Pascal também observou que não se tratava apenas de saber se Deus existia ou não em termos de céu e inferno. Ele argumentou que acreditar em Deus traz benefícios morais. O Caminho Óctuplo do Budismo tem uma dimensão moral, pois aceitar o Budismo é aceitar a validade do Caminho Óctuplo, e este caminho, como os Dez Mandamentos, exorta a agir moralmente.
Curiosamente, é a questão moral que domina o mundo antigo e sua visão da vida após a morte. Por moral, quero dizer: o que é certo e o que é errado. Significa perguntar: Vivemos de acordo com os preceitos mais profundos de nossos ideais compartilhados, bem como de nossas próprias consciências? Como o grande escritor romano Cícero colocou, “Afastem-se, então, da prática astuta e da trapaça, que desejam, é claro, passar por sabedoria, mas estão longe disso e totalmente diferentes. Pois a função da sabedoria é discriminar entre o bem e o mal; enquanto, na medida em que todas as coisas moralmente erradas são más, a trapaça prefere o mal em relação ao bem.
Então chegamos à palavra-chave: “sabedoria”. Quando conseguimos distinguir entre o bem e o mal, temos sabedoria, e isto constitui a base para uma verdadeira moralidade. Quando pensamos cuidadosamente sobre isso, é a questão moral – o que é certo e o que é errado? – que domina todos os aspectos da nossa sociedade hoje, não apenas no passado.
O professor Mark William Roche colocou desta forma: “A moralidade não é um subsistema entre outros, tal como o de que existe arte, ciência, religião, negócios, política, e assim por diante, ao lado da moralidade. Em vez disso, a moralidade é o princípio orientador de todos os empreendimentos humanos.” Segue-se que se a moralidade é a questão chave para todos nós, então a aquisição de sabedoria deve ser a consequência natural da procura de distinguir entre o bem e o mal.

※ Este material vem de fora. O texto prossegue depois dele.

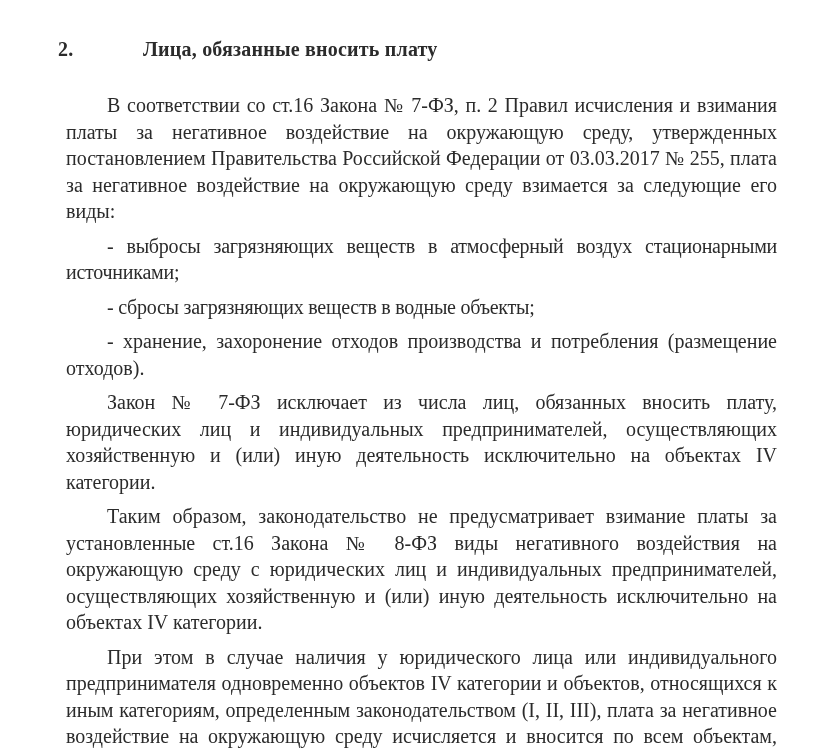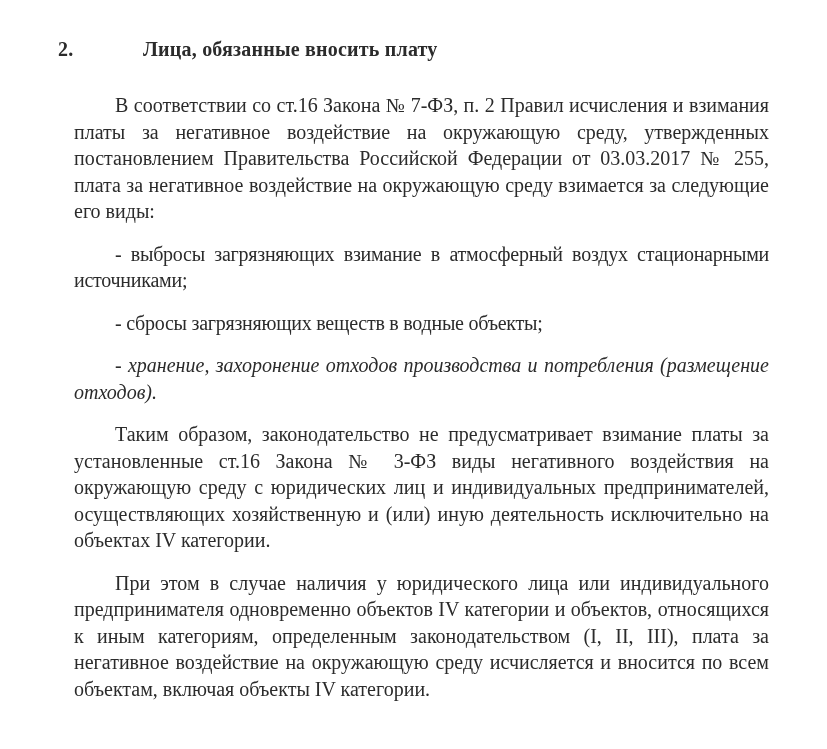--- a/index.html
+++ b/index.html
@@ -60,21 +60,21 @@
     flex: 0 1 auto;
     margin-top: 28px;
   }
 
   
   .para {
     font-size: 20px;
     line-height: 26.5px;
     text-align: justify;
     text-align-last: left;
-    margin: 16px;
+    margin: 8px;
     text-indent: 41px;
     hyphens: none;
     word-spacing: 0;
   }
 
   .para.tight {
     
     letter-spacing: -0.25px;
   }
 
@@ -84,43 +84,43 @@
 
   
   .para.dash {
     text-indent: 41px;
   }
 
   .para.dash-justified {
     text-indent: 41px;
     text-align: justify;
     text-align-last: left;
-    font-style: italic;
   }
 </style>
 </head>
 <body>
 
 <div class="page">
   <div class="content">
 
     <h2 class="heading">
       <span class="num">2.</span>
       <span class="gap"></span>
       <span class="title">Лица, обязанные вносить плату</span>
     </h2>
 
     <p class="para first-body">В соответствии со ст.16 Закона № 7-ФЗ, п. 2 Правил исчисления и взимания платы за негативное воздействие на окружающую среду, утвержденных постановлением Правительства Российской Федерации от 03.03.2017 № 255, плата за негативное воздействие на окружающую среду взимается за следующие его виды:</p>
 
-    <p class="para dash tight">- выбросы загрязняющих взимание в атмосферный воздух стационарными источниками;</p>
+    <p class="para dash tight">- выбросы загрязняющих веществ в атмосферный воздух стационарными источниками;</p>
 
     <p class="para dash tight">- сбросы загрязняющих веществ в водные объекты;</p>
 
     <p class="para dash-justified">- хранение, захоронение отходов производства и потребления (размещение отходов).</p>
 
+    <p class="para">Закон № 7-ФЗ исключает из числа лиц, обязанных вносить плату, юридических лиц и индивидуальных предпринимателей, осуществляющих хозяйственную и (или) иную деятельность исключительно на объектах IV категории.</p>
 
-    <p class="para">Таким образом, законодательство не предусматривает взимание платы за установленные ст.16 Закона № 3-ФЗ виды негативного воздействия на окружающую среду с юридических лиц и индивидуальных предпринимателей, осуществляющих хозяйственную и (или) иную деятельность исключительно на объектах IV категории.</p>
+    <p class="para">Таким образом, законодательство не предусматривает взимание платы за установленные ст.16 Закона № 8-ФЗ виды негативного воздействия на окружающую среду с юридических лиц и индивидуальных предпринимателей, осуществляющих хозяйственную и (или) иную деятельность исключительно на объектах IV категории.</p>
 
     <p class="para">При этом в случае наличия у юридического лица или индивидуального предпринимателя одновременно объектов IV категории и объектов, относящихся к иным категориям, определенным законодательством (I, II, III), плата за негативное воздействие на окружающую среду исчисляется и вносится по всем объектам, включая объекты IV категории.</p>
 
 
   </div>
 </div>
 
 </body></html>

Em termos bíblicos, isto é expresso em Provérbios 9:10 como: “O temor do Senhor é o princípio da sabedoria, e o conhecimento do Santo é o entendimento”.
A perspectiva da Grécia Antiga
Buscar a sabedoria, então, é um empreendimento espiritual e não secular. Os gregos sabiam disso muito bem, por isso tinham um deus da sabedoria, ou mais precisamente, uma deusa: Palas Athena.
Athena, curiosamente, era a filha favorita de seu pai, o deus supremo, Zeus. Da mesma forma, no Livro dos Provérbios descobrimos que a Sabedoria é a favorita de Deus, “regozijando-se sempre diante Dele”. A Sabedoria e o Poder supremo (Deus) estão presos em algum relacionamento íntimo, inquebrável e inconcebível que só podemos abordar figurativamente. Mas o que podemos aprender com a mitologia grega sobre a sabedoria e a sua deusa? Existem aspectos de seu ser que são relevantes e esclarecedores para nossas vidas hoje?
Eu acredito que existem. Na Parte 2 desta série, examinarei as origens e atividades da deusa da sabedoria e mostrarei como seu ser simbólico faz profundo sentido de muitas maneiras.
As citações das Escrituras vêm da Nova Versão King James.